Segment Open

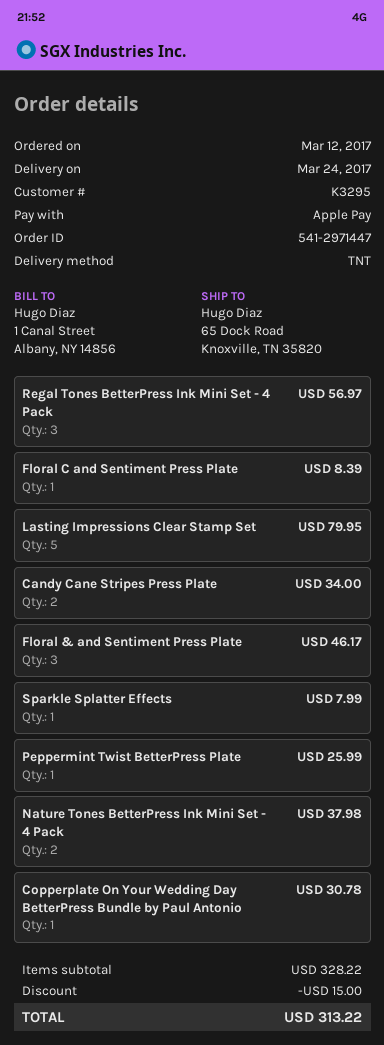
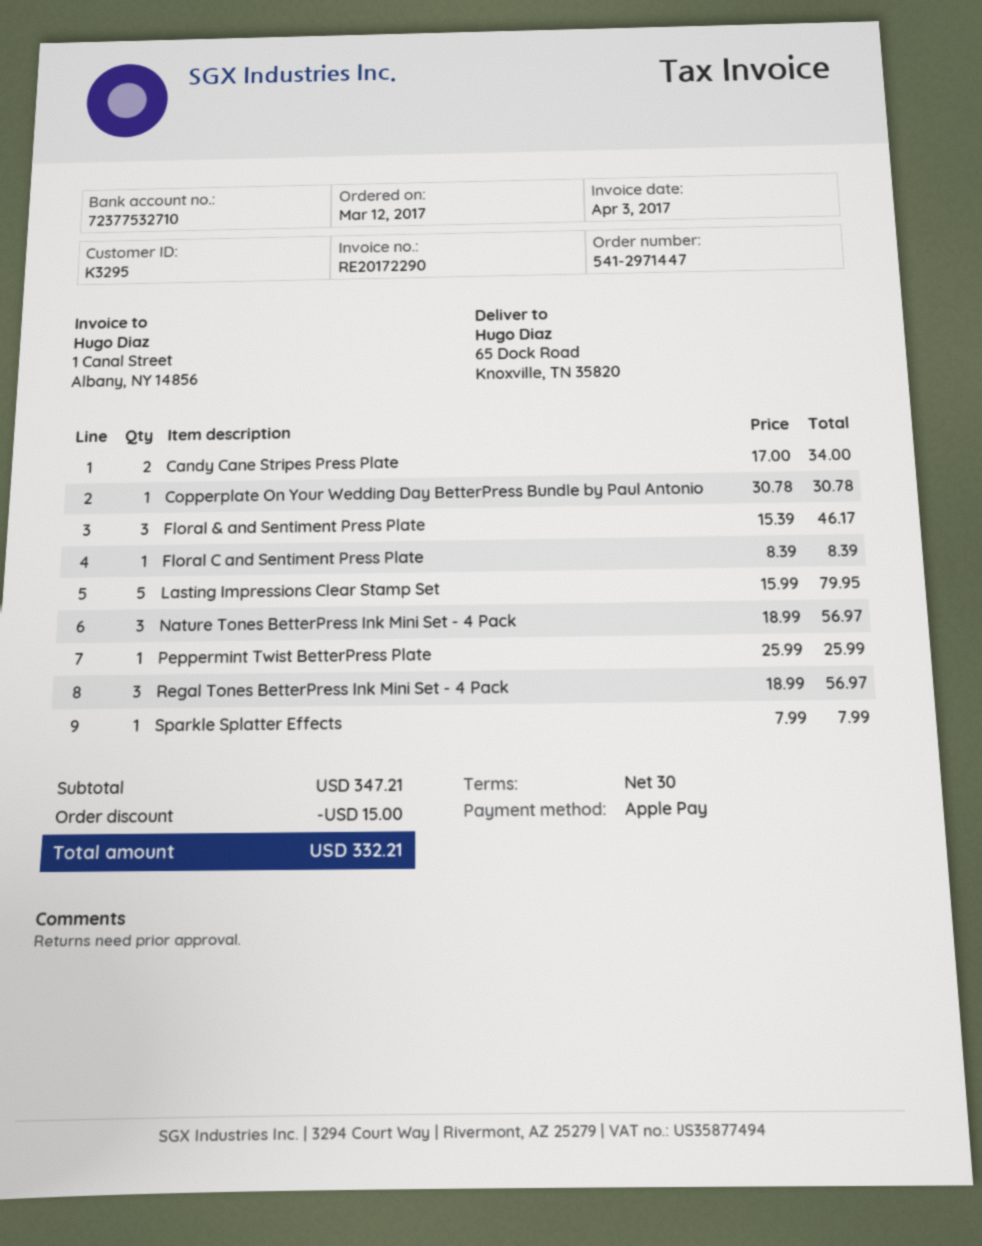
Nature Tones BetterPress Ink Mini Set - 4 Pack: 2 for 37.98 -> 3 for 56.97
subtotal: 328.22 -> 347.21
total: 313.22 -> 332.21

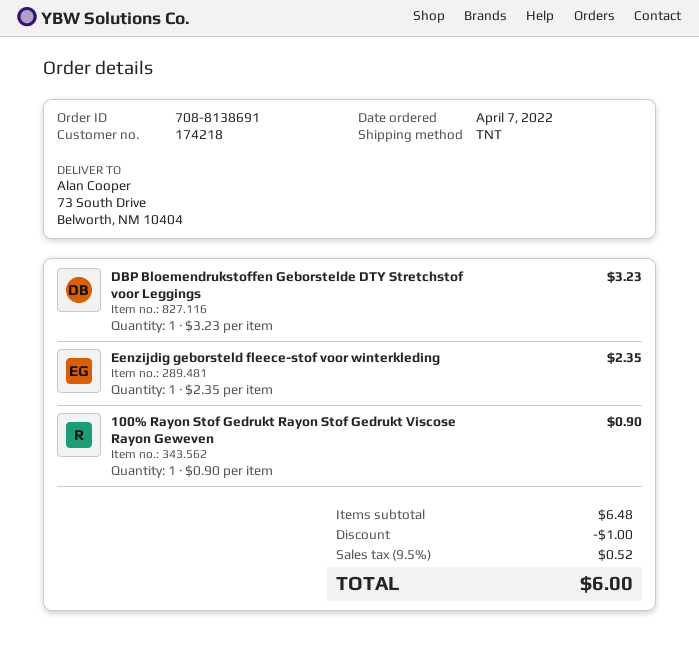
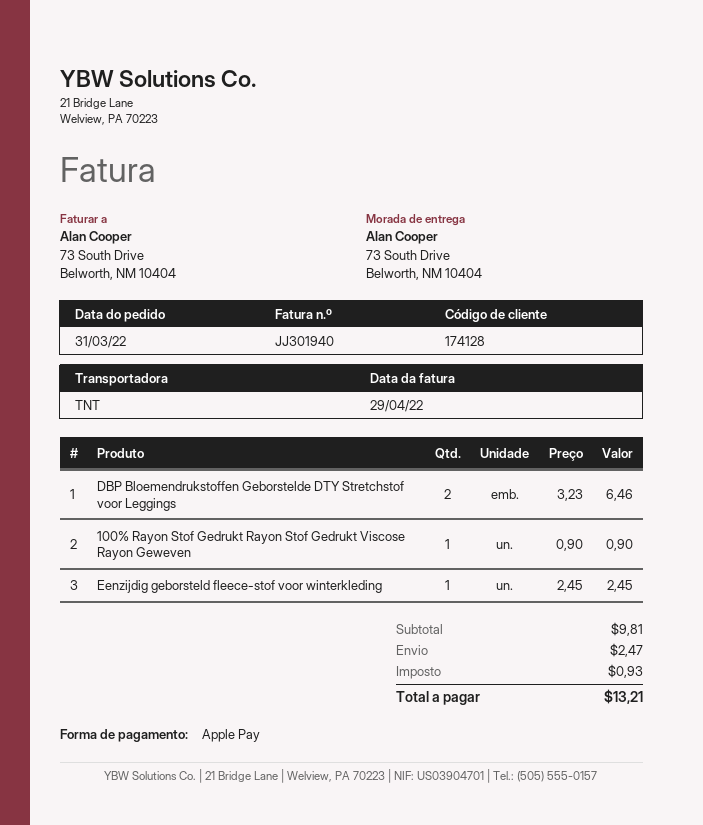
order date: 2022-04-07 -> 2022-03-31
customer number: 174218 -> 174128
DBP Bloemendrukstoffen Geborstelde DTY Stretchstof voor Leggings: 1 x 3.23 = 3.23 -> 2 x 3.23 = 6.46
Eenzijdig geborsteld fleece-stof voor winterkleding: 1 x 2.35 = 2.35 -> 1 x 2.45 = 2.45
subtotal: 6.48 -> 9.81
discount: 1.00 -> none
shipping: none -> 2.47
tax: 0.52 -> 0.93
total: 6.00 -> 13.21

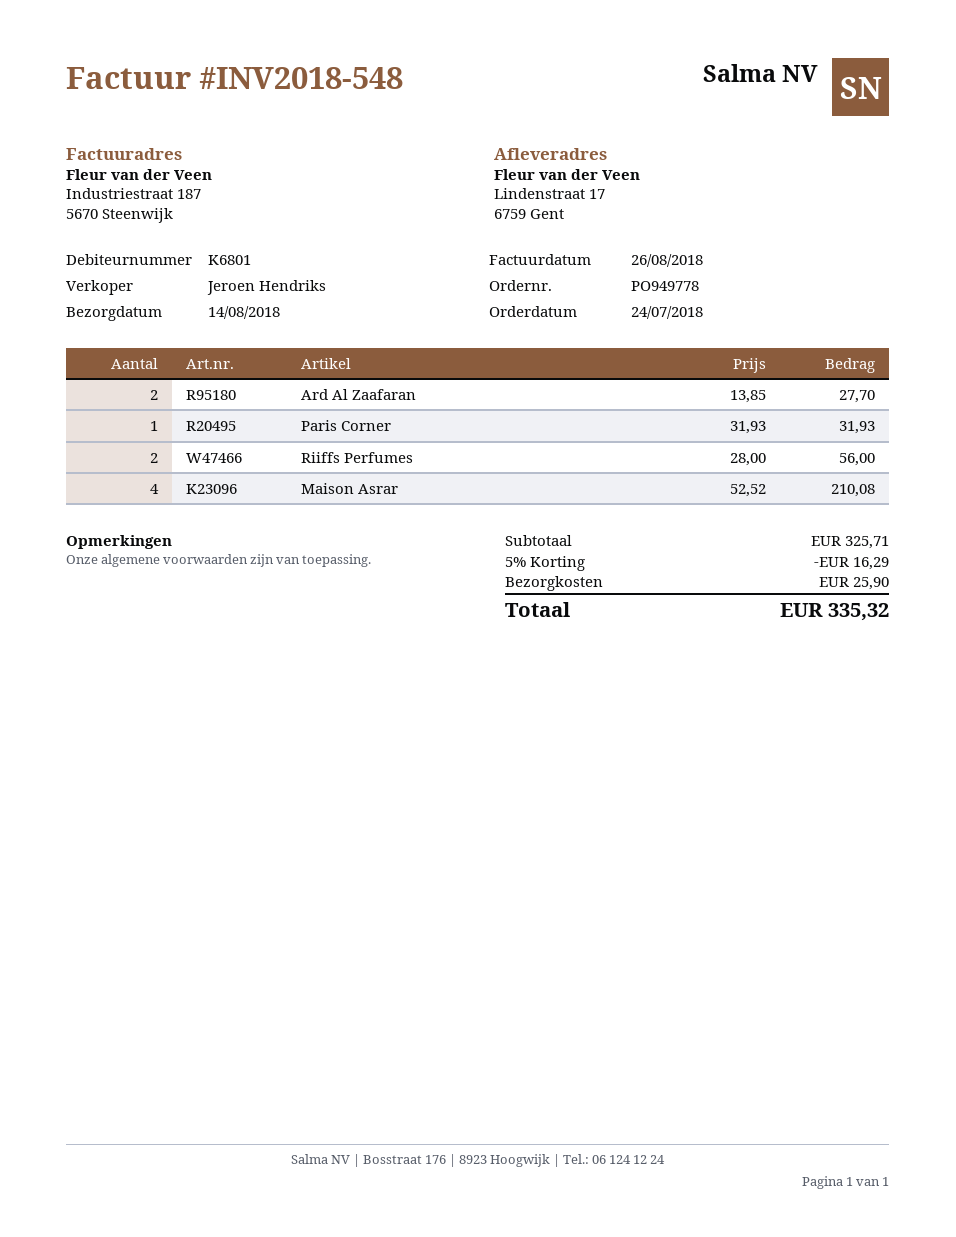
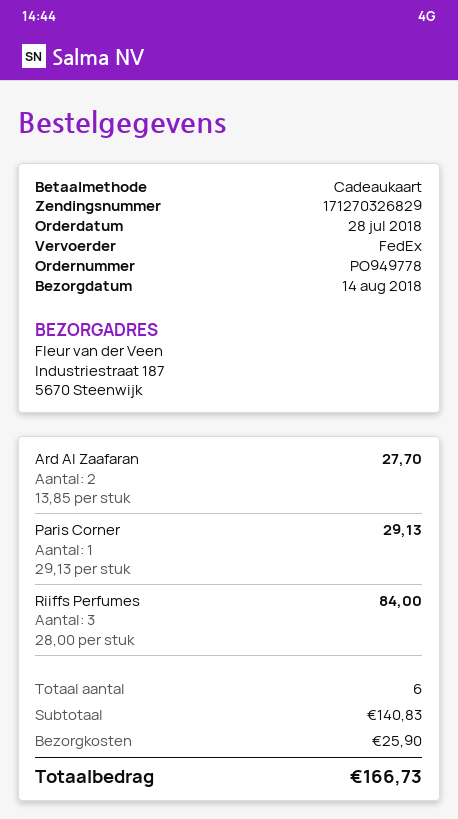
order date: 2018-07-24 -> 2018-07-28
ship to: Lindenstraat 17, 6759 Gent -> Industriestraat 187, 5670 Steenwijk
Paris Corner: 1 x 31.93 = 31.93 -> 1 x 29.13 = 29.13
Riiffs Perfumes: 2 x 28.00 = 56.00 -> 3 x 28.00 = 84.00
Maison Asrar: 4 x 52.52 = 210.08 -> none
subtotal: 325.71 -> 140.83
discount: 5% = 16.29 -> none
total: 335.32 -> 166.73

Segment Closed

▸ **TASK TO CARRY OUT**
Every record should come back exactly as it is, though none of the pictures should.

▸ **ANSWER TO THIS PROBLEM**
Nature Tones BetterPress Ink Mini Set - 4 Pack: 2 for 37.98 -> 3 for 56.97
subtotal: 328.22 -> 347.21
total: 313.22 -> 332.21

order date: 2022-04-07 -> 2022-03-31
customer number: 174218 -> 174128
DBP Bloemendrukstoffen Geborstelde DTY Stretchstof voor Leggings: 1 x 3.23 = 3.23 -> 2 x 3.23 = 6.46
Eenzijdig geborsteld fleece-stof voor winterkleding: 1 x 2.35 = 2.35 -> 1 x 2.45 = 2.45
subtotal: 6.48 -> 9.81
discount: 1.00 -> none
shipping: none -> 2.47
tax: 0.52 -> 0.93
total: 6.00 -> 13.21

order date: 2018-07-24 -> 2018-07-28
ship to: Lindenstraat 17, 6759 Gent -> Industriestraat 187, 5670 Steenwijk
Paris Corner: 1 x 31.93 = 31.93 -> 1 x 29.13 = 29.13
Riiffs Perfumes: 2 x 28.00 = 56.00 -> 3 x 28.00 = 84.00
Maison Asrar: 4 x 52.52 = 210.08 -> none
subtotal: 325.71 -> 140.83
discount: 5% = 16.29 -> none
total: 335.32 -> 166.73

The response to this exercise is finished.